PROBLEM => For each line below that holds the word "decoration", make a copy.

BEGIN SUPPLIED DATA

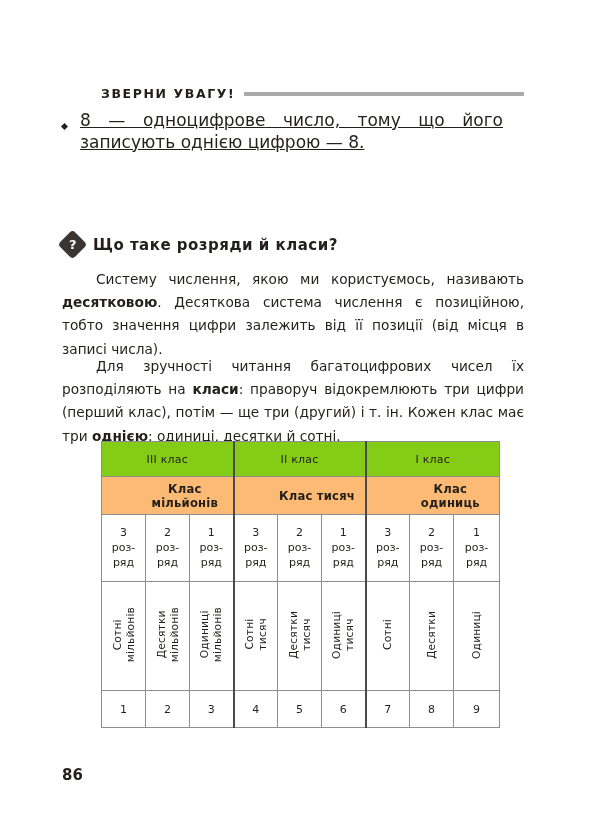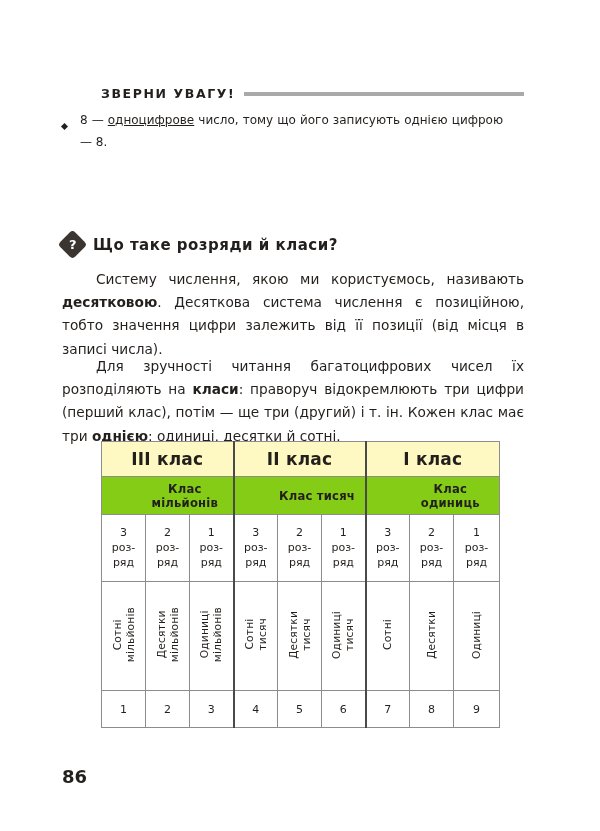--- a/index.html
+++ b/index.html
@@ -73,10 +73,11 @@
     transform: rotate(45deg);
   }
   .bullet-text {
-    font-size: 12px;
+    font-size: 17px;
     line-height: 21.5px;
     text-align: justify;
     width: 423px;
+    text-decoration: underline;
   }
   .u { text-decoration: underline; }
 

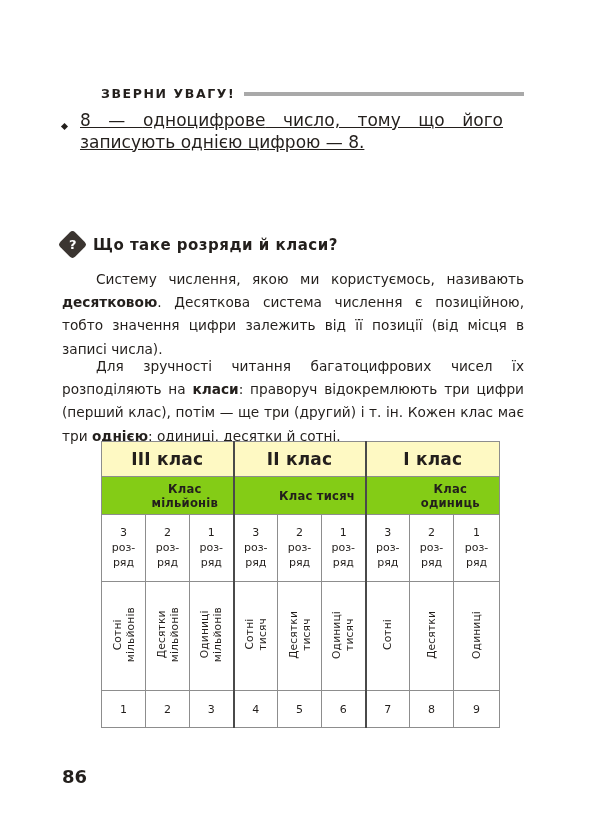--- a/index.html
+++ b/index.html
@@ -152,9 +152,9 @@
     background: #ffffff;
   }
   .rank-table td.hdr {
-    background: #fef9c3;
-    font-weight: bold;
-    font-size: 17px;
+    background: #84cc16;
+    font-weight: normal;
+    font-size: 11px;
     height: 32px;
     letter-spacing: 0.2px;
   }

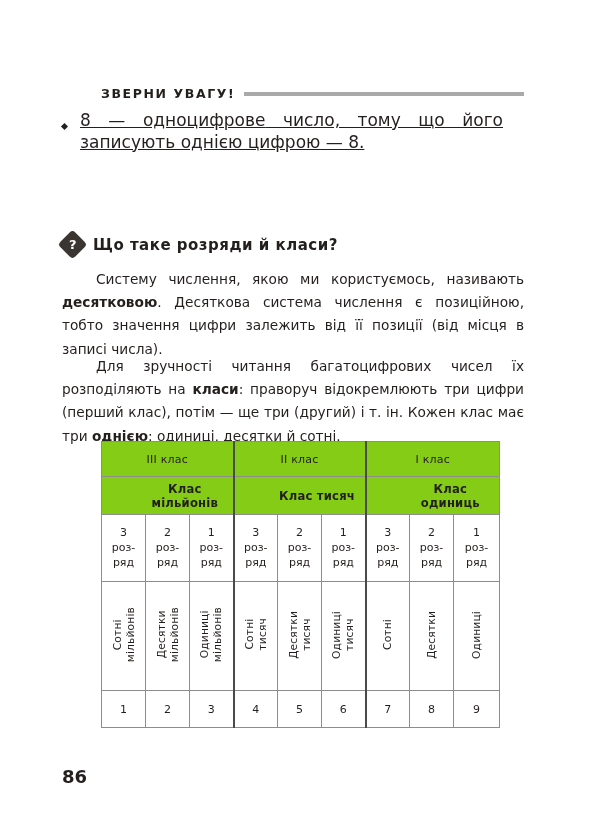--- a/index.html
+++ b/index.html
@@ -159,7 +159,7 @@
     letter-spacing: 0.2px;
   }
   .rank-table td.hdr2 {
-    background: #84cc16;
+    background: #fdba74;
     font-weight: bold;
     font-size: 11.6px;
     height: 35px;

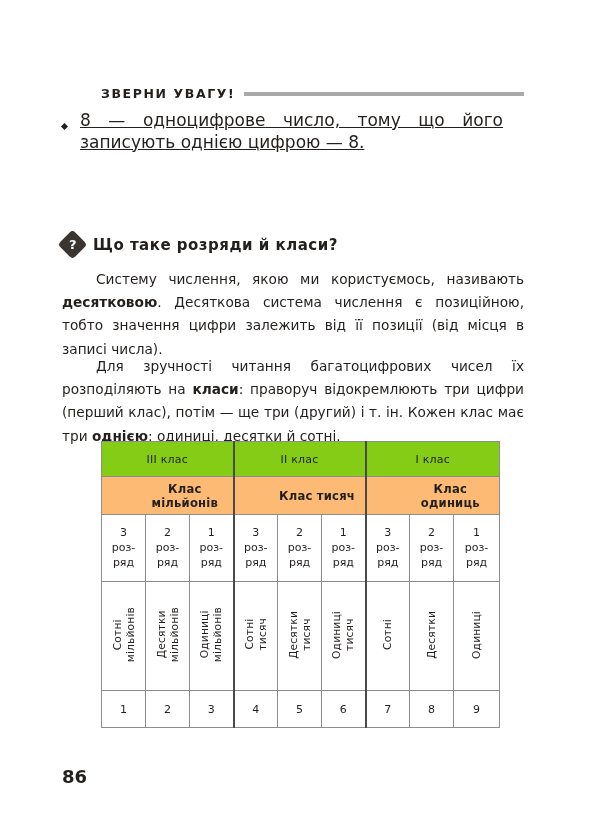--- a/index.html
+++ b/index.html
@@ -200,7 +200,7 @@
     position: absolute;
     left: 62px;
     top: 766px;
-    font-size: 18px;
+    font-size: 15px;
     font-weight: bold;
     color: #231f1c;
   }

END SUPPLIED DATA

EXERCISE OUTPUT =>
+    text-decoration: underline;
   .u { text-decoration: underline; }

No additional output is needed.